Además, la parte vendedora había aceptado contemplar una extensión de pagos mientras se asumían posibles pérdidas generadas hasta la firma definitiva. En ese contexto, Ramos había transmitido a los propietarios actuales garantías sobre el cumplimiento de los pagos, por lo que el giro repentino registrado esta semana sorprendió tanto como descolocó a la estructura directiva.
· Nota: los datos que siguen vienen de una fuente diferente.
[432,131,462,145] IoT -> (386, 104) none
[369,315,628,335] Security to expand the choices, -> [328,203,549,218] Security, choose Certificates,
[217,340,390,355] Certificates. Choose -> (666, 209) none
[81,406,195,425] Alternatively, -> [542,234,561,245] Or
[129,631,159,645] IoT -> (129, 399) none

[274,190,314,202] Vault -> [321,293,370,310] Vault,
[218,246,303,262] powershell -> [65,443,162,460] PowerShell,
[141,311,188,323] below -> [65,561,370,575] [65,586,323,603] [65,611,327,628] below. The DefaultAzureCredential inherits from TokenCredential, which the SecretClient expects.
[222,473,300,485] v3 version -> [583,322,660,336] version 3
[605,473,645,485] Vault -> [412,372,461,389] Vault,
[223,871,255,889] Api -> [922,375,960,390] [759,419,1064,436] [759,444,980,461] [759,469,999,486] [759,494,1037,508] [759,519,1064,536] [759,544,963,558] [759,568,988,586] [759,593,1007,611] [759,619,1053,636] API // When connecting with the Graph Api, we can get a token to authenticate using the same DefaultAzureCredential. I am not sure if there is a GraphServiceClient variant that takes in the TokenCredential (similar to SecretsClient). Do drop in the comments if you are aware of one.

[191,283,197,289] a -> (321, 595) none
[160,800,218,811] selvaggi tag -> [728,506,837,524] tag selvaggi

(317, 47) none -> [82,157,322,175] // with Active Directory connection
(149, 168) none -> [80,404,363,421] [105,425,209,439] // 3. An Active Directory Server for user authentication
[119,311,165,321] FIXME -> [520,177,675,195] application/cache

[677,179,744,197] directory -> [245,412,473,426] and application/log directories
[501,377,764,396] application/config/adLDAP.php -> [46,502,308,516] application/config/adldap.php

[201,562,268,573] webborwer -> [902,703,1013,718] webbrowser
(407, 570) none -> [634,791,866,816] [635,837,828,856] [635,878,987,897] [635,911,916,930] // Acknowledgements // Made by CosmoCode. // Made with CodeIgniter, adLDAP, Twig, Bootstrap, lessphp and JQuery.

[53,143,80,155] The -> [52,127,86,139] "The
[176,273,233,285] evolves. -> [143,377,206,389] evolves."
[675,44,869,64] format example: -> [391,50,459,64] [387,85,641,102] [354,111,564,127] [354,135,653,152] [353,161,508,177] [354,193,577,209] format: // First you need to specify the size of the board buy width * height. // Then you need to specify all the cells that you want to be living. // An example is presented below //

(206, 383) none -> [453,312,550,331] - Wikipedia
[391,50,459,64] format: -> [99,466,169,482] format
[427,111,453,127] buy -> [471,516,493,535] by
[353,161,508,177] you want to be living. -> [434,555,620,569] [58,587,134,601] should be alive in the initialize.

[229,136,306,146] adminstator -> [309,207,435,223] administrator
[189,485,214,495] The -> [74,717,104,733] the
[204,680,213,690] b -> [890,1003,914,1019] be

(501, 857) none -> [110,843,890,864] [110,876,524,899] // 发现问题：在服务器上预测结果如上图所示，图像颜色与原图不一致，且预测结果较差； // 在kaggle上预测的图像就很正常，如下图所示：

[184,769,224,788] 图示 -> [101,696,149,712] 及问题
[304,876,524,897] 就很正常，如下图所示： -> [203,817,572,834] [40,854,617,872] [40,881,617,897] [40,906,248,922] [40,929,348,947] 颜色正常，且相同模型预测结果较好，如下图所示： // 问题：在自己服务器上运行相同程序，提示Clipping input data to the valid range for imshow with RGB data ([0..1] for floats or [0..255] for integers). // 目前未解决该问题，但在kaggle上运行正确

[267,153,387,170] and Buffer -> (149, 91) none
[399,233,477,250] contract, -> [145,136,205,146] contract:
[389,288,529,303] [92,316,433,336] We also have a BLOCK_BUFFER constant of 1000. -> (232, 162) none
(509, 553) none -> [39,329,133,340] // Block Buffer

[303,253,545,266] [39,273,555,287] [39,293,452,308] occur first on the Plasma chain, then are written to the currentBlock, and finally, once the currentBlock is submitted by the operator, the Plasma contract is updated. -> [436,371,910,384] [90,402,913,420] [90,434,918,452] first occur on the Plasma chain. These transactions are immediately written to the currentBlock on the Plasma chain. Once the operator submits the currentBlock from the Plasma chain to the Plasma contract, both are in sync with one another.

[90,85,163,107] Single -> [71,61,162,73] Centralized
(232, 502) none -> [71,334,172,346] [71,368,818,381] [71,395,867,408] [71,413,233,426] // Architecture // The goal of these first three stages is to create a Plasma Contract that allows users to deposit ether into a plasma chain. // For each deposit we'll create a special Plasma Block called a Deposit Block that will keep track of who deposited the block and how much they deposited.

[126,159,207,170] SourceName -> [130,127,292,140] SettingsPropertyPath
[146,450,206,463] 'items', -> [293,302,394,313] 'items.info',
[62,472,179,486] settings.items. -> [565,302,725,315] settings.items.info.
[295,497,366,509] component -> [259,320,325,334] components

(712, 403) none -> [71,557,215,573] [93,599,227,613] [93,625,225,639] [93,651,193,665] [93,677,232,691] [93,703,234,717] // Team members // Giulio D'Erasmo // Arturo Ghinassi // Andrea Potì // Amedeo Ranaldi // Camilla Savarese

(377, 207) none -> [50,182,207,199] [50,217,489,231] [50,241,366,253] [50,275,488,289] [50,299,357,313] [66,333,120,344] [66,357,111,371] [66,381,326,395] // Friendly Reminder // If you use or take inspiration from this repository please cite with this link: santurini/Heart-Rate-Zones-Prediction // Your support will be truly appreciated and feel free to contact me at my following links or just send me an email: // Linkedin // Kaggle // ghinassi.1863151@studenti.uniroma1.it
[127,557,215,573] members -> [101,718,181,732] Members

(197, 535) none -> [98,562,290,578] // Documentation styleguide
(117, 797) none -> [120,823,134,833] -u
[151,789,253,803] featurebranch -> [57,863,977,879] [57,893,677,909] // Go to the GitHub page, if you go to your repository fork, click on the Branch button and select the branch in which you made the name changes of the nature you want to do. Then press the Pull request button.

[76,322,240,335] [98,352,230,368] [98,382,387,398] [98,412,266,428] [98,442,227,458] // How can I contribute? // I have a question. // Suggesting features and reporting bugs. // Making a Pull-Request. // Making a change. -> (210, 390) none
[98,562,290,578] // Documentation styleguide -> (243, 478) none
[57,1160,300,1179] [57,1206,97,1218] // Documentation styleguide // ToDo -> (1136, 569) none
El nuevo representante y el cambio de condiciones en la reunión
La situación se tensó en la reunión del miércoles, cuando Ramos acudió con un representante distinto al que había participado hasta entonces. Roberto Álvarez, abogado deportivo de reconocido prestigio y que actuaba en nombre de una familia mexicana vinculada al proyecto, sustituyó a los asesores previos.
Con ese cambio, el consorcio presentó un planteamiento totalmente diferente: la valoración de la operación se redujo a la mitad, pasando de los 440 millones a una cifra de 220 millones de euros.
La nueva oferta: control a través de una inyección y una recompra
El esquema revisado proponía:
- Una inyección de 120 millones de euros en una ampliación de capital “urgente”, que daría al grupo una participación del 42% con capacidad de control.
- El uso de 100 millones de euros adicionales para comprar otro 18% a accionistas existentes.
- Con ese movimiento, el inversor alcanzaría el control total y dejaría el resto de acciones prácticamente sin valor en el mercado, según el enfoque propuesto.
Rechazo inmediato y ruptura unilateral del acuerdo
La respuesta de la propiedad actual fue inmediata: el cambio de términos se consideró inaceptable para el futuro del club. En consecuencia, la parte vendedora rechazó la nueva propuesta y dio por rota la negociación, rompiendo el acuerdo de forma unilateral.
Uno de los puntos que también pesó en la reacción fue el modo en que los compradores planteaban la adquisición. Al no concretar qué paquetes exactos de acciones pretendían comprar inicialmente, la intención era lanzar una oferta pública general. Ese movimiento, de prosperar, dejaría a los propietarios actuales en una posición muy marginal dentro del nuevo escenario accionarial.
El desacuerdo se agrandó todavía más por un detalle adicional: la oferta ahora presentada resultó bastante inferior a otra alternativa que había sido enviada con anterioridad por otro grupo inversor. En aquel momento, la dirección del club no llegó a contemplar dicha opción, pero ahora el contraste dejó claro el tamaño del retroceso.
Sevilla, contra el reloj para asegurar inversión
Con el proceso en vía muerta, el Sevilla FC entra en una carrera por el tiempo. La ampliación de capital obligatoria sigue siendo una necesidad para el club, por lo que la búsqueda de un nuevo comprador o inversor deberá acelerarse en los próximos días.
La situación, pese a todo, no parte de cero: ya han contactado con el Sevilla varios inversores interesados en reactivar el proceso. Eso abre la posibilidad de que las nuevas negociaciones puedan comenzar muy pronto, aunque el margen de maniobra se estrecha por la urgencia del trámite financiero.